Files
cell/docs/actors.md
2026-02-18 10:18:28 -06:00

8.6 KiB

title, description, weight, type
title description weight type
Actors and Modules The ƿit execution model 20 docs

ƿit organizes code into two types of scripts: modules (.cm) and actors (.ce).

The Actor Model

ƿit is built on the actor model of computation. Each actor:

  • Has its own isolated memory — actors never share state
  • Runs to completion each turn — no preemption
  • Performs its own garbage collection
  • Communicates only through message passing

This isolation makes concurrent programming safer and more predictable.

Modules (.cm)

A module is a script that returns a value. The returned value is cached and frozen (made stone).

// math_utils.cm
var math = use('math/radians')

var distance = function(x1, y1, x2, y2) {
  var dx = x2 - x1
  var dy = y2 - y1
  return math.sqrt(dx * dx + dy * dy)
}

var midpoint = function(x1, y1, x2, y2) {
  return {
    x: (x1 + x2) / 2,
    y: (y1 + y2) / 2
  }
}

return {
  distance: distance,
  midpoint: midpoint
}

Key properties:

  • Must return a value — it's an error not to
  • Executed once per actor — subsequent use() calls return the cached value
  • Return value is stone — immutable, safe to share
  • Modules can import other modules with use()

Using Modules

var utils = use('math_utils')
var d = utils.distance(0, 0, 3, 4)  // 5

Actors (.ce)

An actor is a script that does not return a value. It runs as an independent unit of execution.

// worker.ce
print("Worker started")

$receiver(function(msg) {
  print("Received:", msg)
  send(msg, {status: "ok"})
})

Key properties:

  • Must not return a value — it's an error to return
  • Has access to actor intrinsics (functions starting with $)
  • Runs until explicitly stopped or crashes

Actor Intrinsics

Actors have access to special functions prefixed with $:

$self

Reference to the current actor. This is a stone (immutable) actor object.

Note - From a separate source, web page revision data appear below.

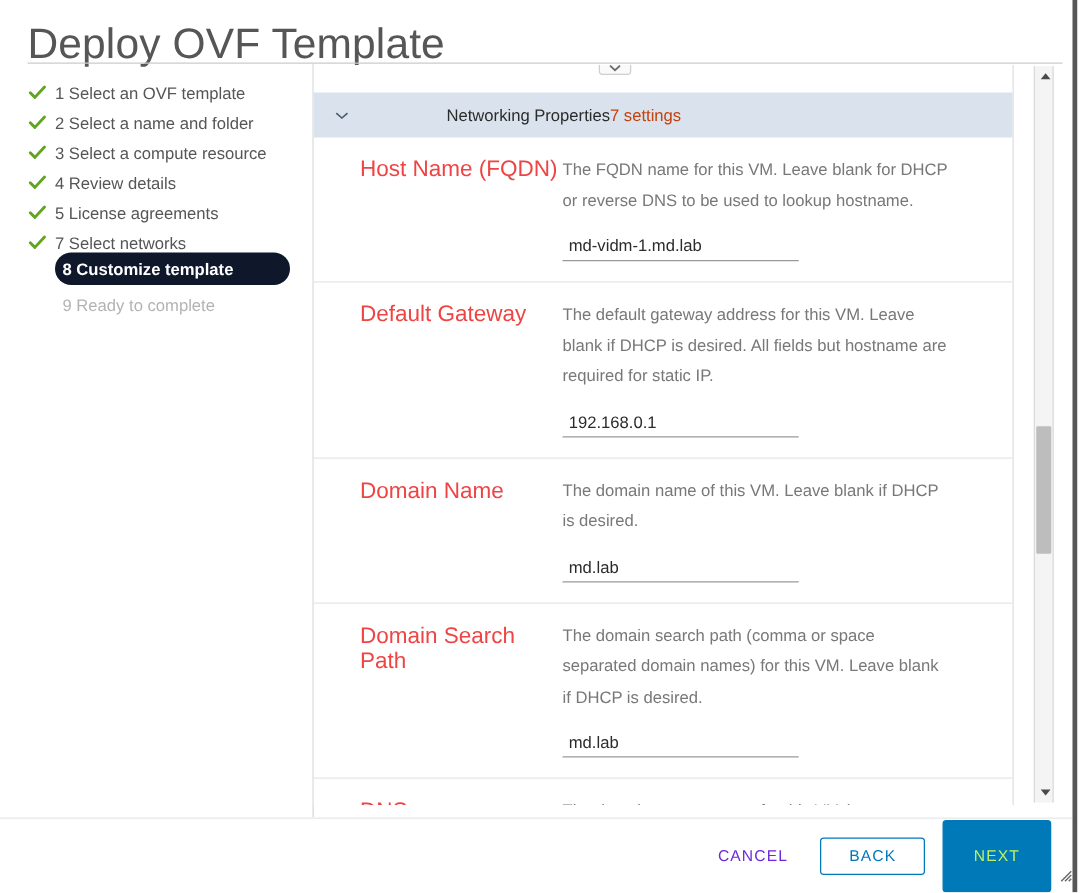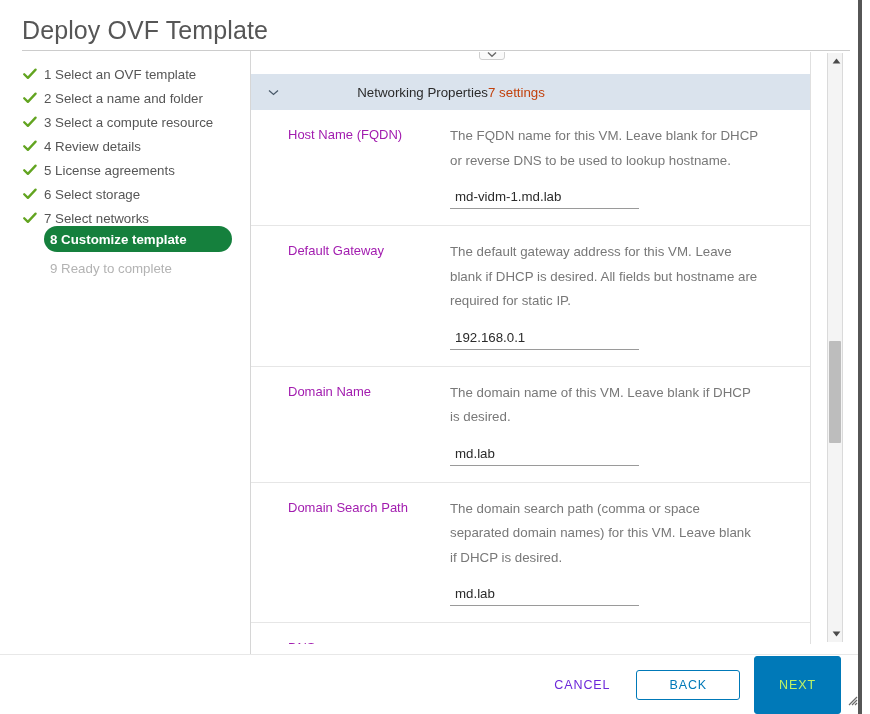--- a/index.html
+++ b/index.html
@@ -35,21 +35,21 @@
     width: 8px;
     height: 714px;
     background: #ffffff;
   }
 
   
   .title {
     position: absolute;
     left: 22px;
     top: 16px;
-    font-size: 25px;
+    font-size: 34px;
     font-weight: 400;
     color: #565656;
     letter-spacing: 0.1px;
     white-space: nowrap;
   }
   .title-rule {
     position: absolute;
     left: 22px;
     top: 50px;
     width: 828px;
@@ -86,21 +86,21 @@
     display: inline-block;
     position: relative;
   }
   .step .chk svg { display: block; }
   .step-label { display: inline-block; }
 
   .step.selected {
     padding-left: 0;
     margin-left: 44px;
     width: 188px;
-    background: #15803d;
+    background: #0f172a;
     border-radius: 13px;
     height: 26px;
     color: #ffffff;
     font-weight: bold;
     padding-left: 6px;
     box-sizing: border-box;
     align-items: center;
   }
   .step.selected .step-label { margin-left: 0; }
   .step.pending { color: #b3b3b3; padding-left: 50px; }
@@ -187,22 +187,22 @@
     border-bottom: 1px solid #e6e6e6;
     box-sizing: border-box;
     padding: 14px 0 16px 0;
   }
   .prop-row:last-child { border-bottom: none; }
   .prop-label {
     width: 199px;
     flex: 0 0 199px;
     padding-left: 37px;
     box-sizing: border-box;
-    font-size: 13px;
-    color: #a21caf;
+    font-size: 18px;
+    color: #ef4444;
     line-height: 20px;
     padding-top: 1px;
   }
   .prop-body {
     flex: 1 1 auto;
     padding-right: 28px;
     box-sizing: border-box;
   }
   .prop-desc {
     font-size: 13.3px;
@@ -285,21 +285,21 @@
     border: none;
     color: #6d28d9;
     padding: 8px 12px;
     margin-right: 14px;
   }
   .btn-outline {
     background: #ffffff;
     border: 1px solid #0079b8;
     color: #0079b8;
     border-radius: 3px;
-    padding: 7px 32px;
+    padding: 7px 22px;
     margin-right: 14px;
   }
   .btn-solid {
     background: #0079b8;
     border: 1px solid #0079b8;
     color: #bef264;
     border-radius: 3px;
     padding: 21px 24px;
   }
 
@@ -352,28 +352,20 @@
         </span>
         <span class="step-label">4 Review details</span>
       </div>
       <div class="step done">
         <span class="chk">
           <svg width="16" height="16" viewBox="0 0 16 16">
             <path d="M2.2 8.2 L5.9 11.9 L13.6 3.6" stroke="#62a420" stroke-width="2.3" fill="none" stroke-linecap="round" stroke-linejoin="round"></path>
           </svg>
         </span>
         <span class="step-label">5 License agreements</span>
-      </div>
-      <div class="step done">
-        <span class="chk">
-          <svg width="16" height="16" viewBox="0 0 16 16">
-            <path d="M2.2 8.2 L5.9 11.9 L13.6 3.6" stroke="#62a420" stroke-width="2.3" fill="none" stroke-linecap="round" stroke-linejoin="round"></path>
-          </svg>
-        </span>
-        <span class="step-label">6 Select storage</span>
       </div>
       <div class="step done">
         <span class="chk">
           <svg width="16" height="16" viewBox="0 0 16 16">
             <path d="M2.2 8.2 L5.9 11.9 L13.6 3.6" stroke="#62a420" stroke-width="2.3" fill="none" stroke-linecap="round" stroke-linejoin="round"></path>
           </svg>
         </span>
         <span class="step-label">7 Select networks</span>
       </div>
       <div class="step selected">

print($self)            // actor reference
print(is_actor($self))  // true

$overling

Reference to the parent actor that started this actor. null for the root actor. Child actors are automatically coupled to their overling — if the parent dies, the child dies too.

if ($overling != null) {
  send($overling, {status: "ready"})
}

$stop()

Stop the current actor. When called with an actor argument, stops that underling (child) instead.

$stop()          // stop self
$stop(child)     // stop a child actor

Important: $stop() does not halt execution immediately. Code after the call continues running in the current turn — it only prevents the actor from receiving future messages. Structure your code so that nothing runs after $stop(), or use return to exit the current function first.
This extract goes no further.